As stated by the "Chieftain:" "The first room used for amusements and public gatherings in Pueblo was located in the second story of Thatcher Brothers' building, on the southeast corner of Santa Fe avenue and Fourth street, on the ground now occupied by the Bank of Pueblo. The house was constructed of adobes, and the lower floor was occupied by the above named firms as a storeroom. The upper room, which covered the whole of the second floor, was at that time empty, and that was where balls were held and other home amusements took place, and an occasional traveling fakir of some kind furnished an evening's amusement for a number of people who seldom were favored with an opportunity to attend a show. The floor of the room was not very solid, and when a dance was to be held it was propped from below with two by four scantling in order to render it firmer. The ceiling of the floor below was not plas- tered, and was thickly hung with tin and sheet iron ware, the merry jingle of which kept time to the feet of the dancers above.


" The first entertainment of any moment given in this room during the recollection of the writer was the Masonic ball on St. John's Day, December 27th, 1868. A mas- querade ball was given during the same winter, which was quite a society event in Pueblo. Among the participants were Messrs. Ferd Barndollar, as a wharf rat; M. Anker, as a colored belle; Dr. Beshoar, as a ' What is it;' Scott Kelly, as an Irishman; George W. Morgan, as 'Nigger Jones;' R. N. Daniels, as a German peasant; C. J. Hart, as Don Juan; Dr. P. R. Thombs, as an Austrian officer; Lou Pegg, as a major general, and a variety of others."

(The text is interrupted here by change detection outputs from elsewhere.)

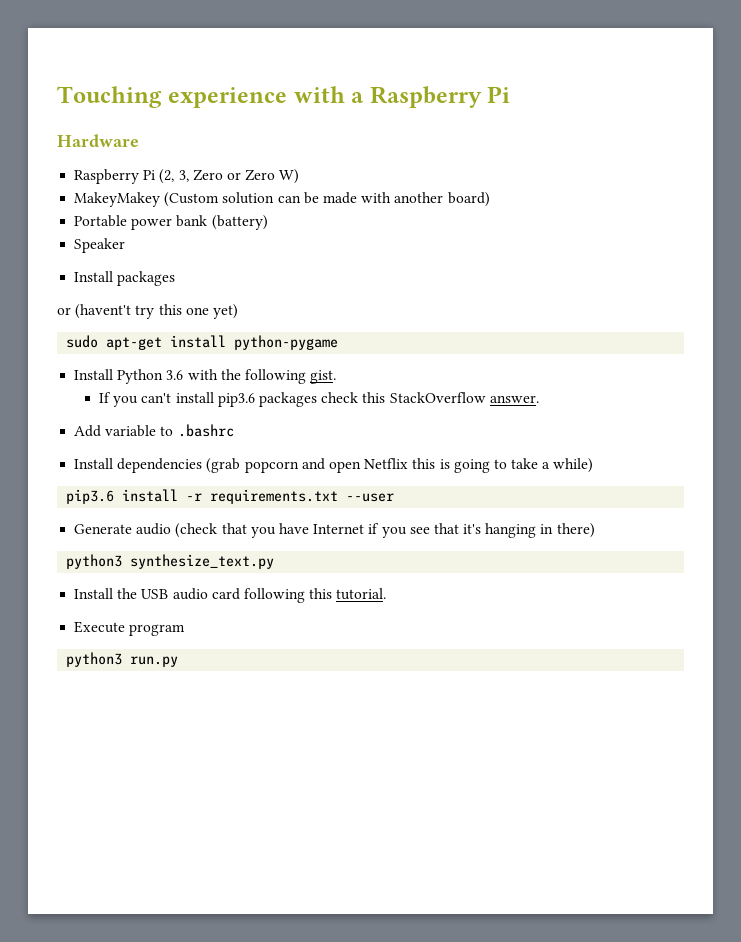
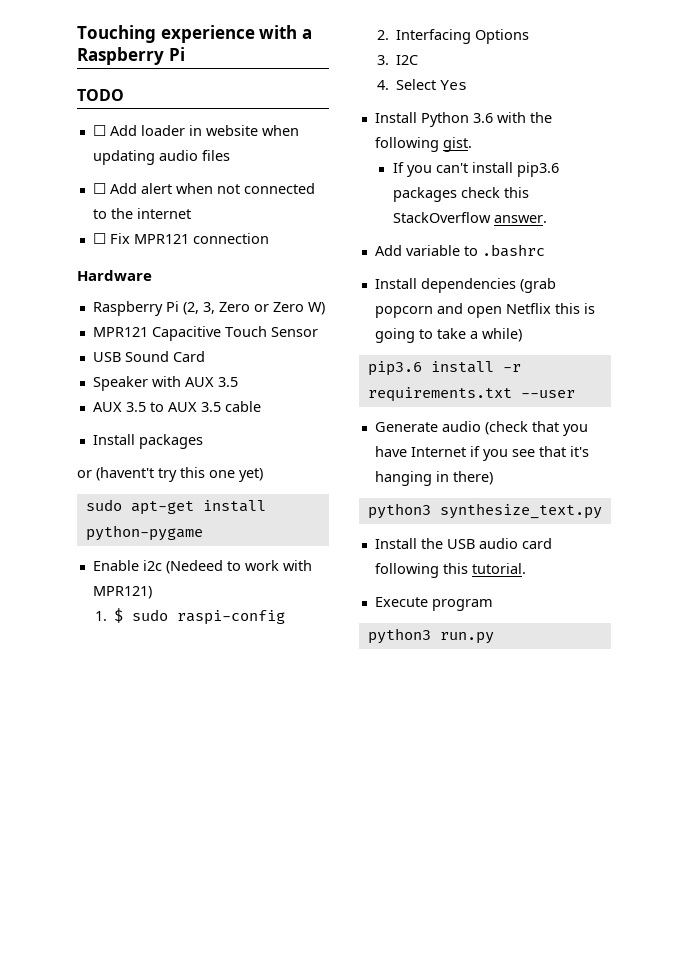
(511, 94) none -> [77,89,124,101] [92,125,299,136] [92,150,230,165] [92,183,315,194] [92,208,191,219] [92,233,269,244] // TODO // ☐ Add loader in website when updating audio files // ☐ Add alert when not connected to the internet // ☐ Fix MPR121 connection
[74,192,490,207] [74,215,268,230] [74,238,126,253] MakeyMakey (Custom solution can be made with another board) // Portable power bank (battery) // Speaker -> [92,326,318,341] [92,351,205,362] [92,376,238,391] [92,401,261,412] MPR121 Capacitive Touch Sensor // USB Sound Card // Speaker with AUX 3.5 // AUX 3.5 to AUX 3.5 cable
(339, 342) none -> [92,560,312,574] [92,586,152,599] [94,608,285,625] [376,29,529,44] [376,55,418,65] [376,79,467,90] // Enable i2c (Nedeed to work with MPR121) // 1. $ sudo raspi-config // 2. Interfacing Options // 3. I2C // 4. Select Yes

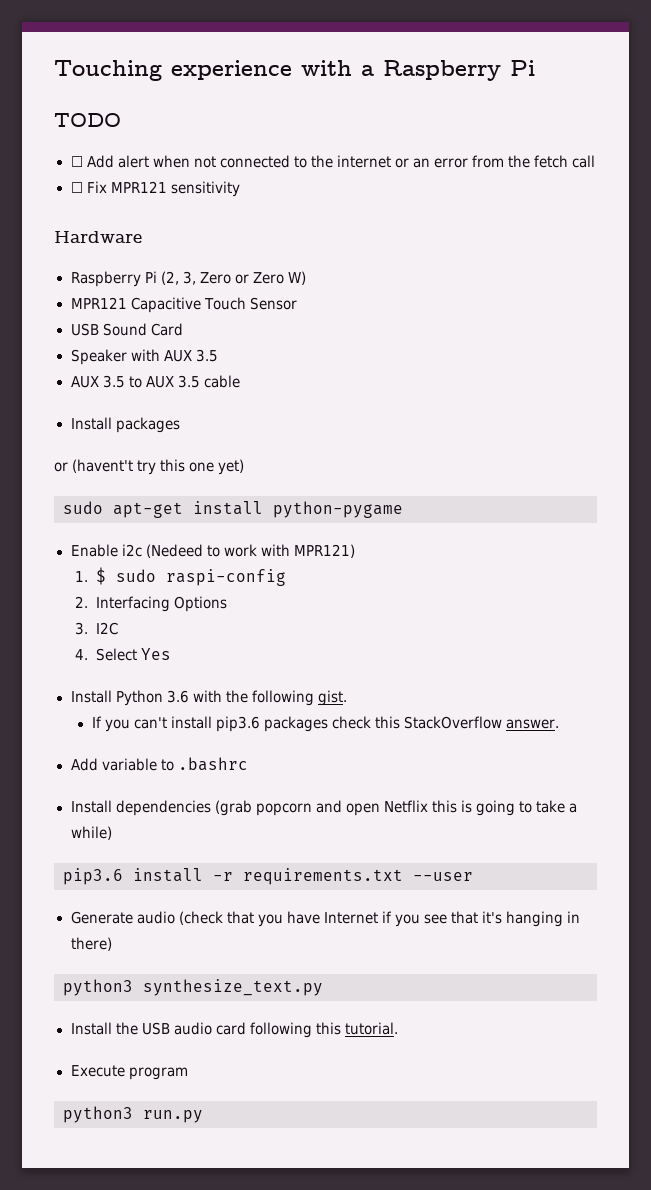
[92,125,299,136] [92,150,230,165] // ☐ Add loader in website when updating audio files -> (121, 120) none
(191, 213) none -> [394,155,596,168] or an error from the fetch call
[192,233,269,244] connection -> [170,181,240,197] sensitivity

Lewis Conley built the first legitimate amusement edifice in the city in 1869, on the north side of Seventh street, between Santa Fe avenue and Main street. Conley Hall was constructed of adobes, and was two stories in height. Afterward it was known as the Thespian Theater, and still later as Montgomery's Opera House. The Auditorium was first opened to the public December 27th, by Pueblo Lodge A. F. & A. M. The old Pueblo cornet band, of which Secretary of State Rice was leader (while Judge Hart, General R. M. Stevenson, Henry Cooper, Eugene Weston and J. D. Miller tooted horns and clashed cymbals), furnished the music. George M. Chilcott several years later erected a building containing a public hall, on the corner of Sixth street and Santa Fé avenue.


Hon. Bela M. Hughes, who was nominated for governor by the Democracy at their first State convention, addressed the electors of Pueblo in this hall. When the amend- ment to the constitution granting the right of suffrage to females was submitted to the people, and the State was overrun by a swarm of female suffragists from New England and elsewhere, addresses were delivered in the hall by Lucy Stone Blackwell, Susan B. Anthony, and others. These meetings were well attended, not because the people of Pueblo favored female suffrage (they voted it down by a large majority), but because of their curiosity to see the speakers, and hear a real live woman make a speech.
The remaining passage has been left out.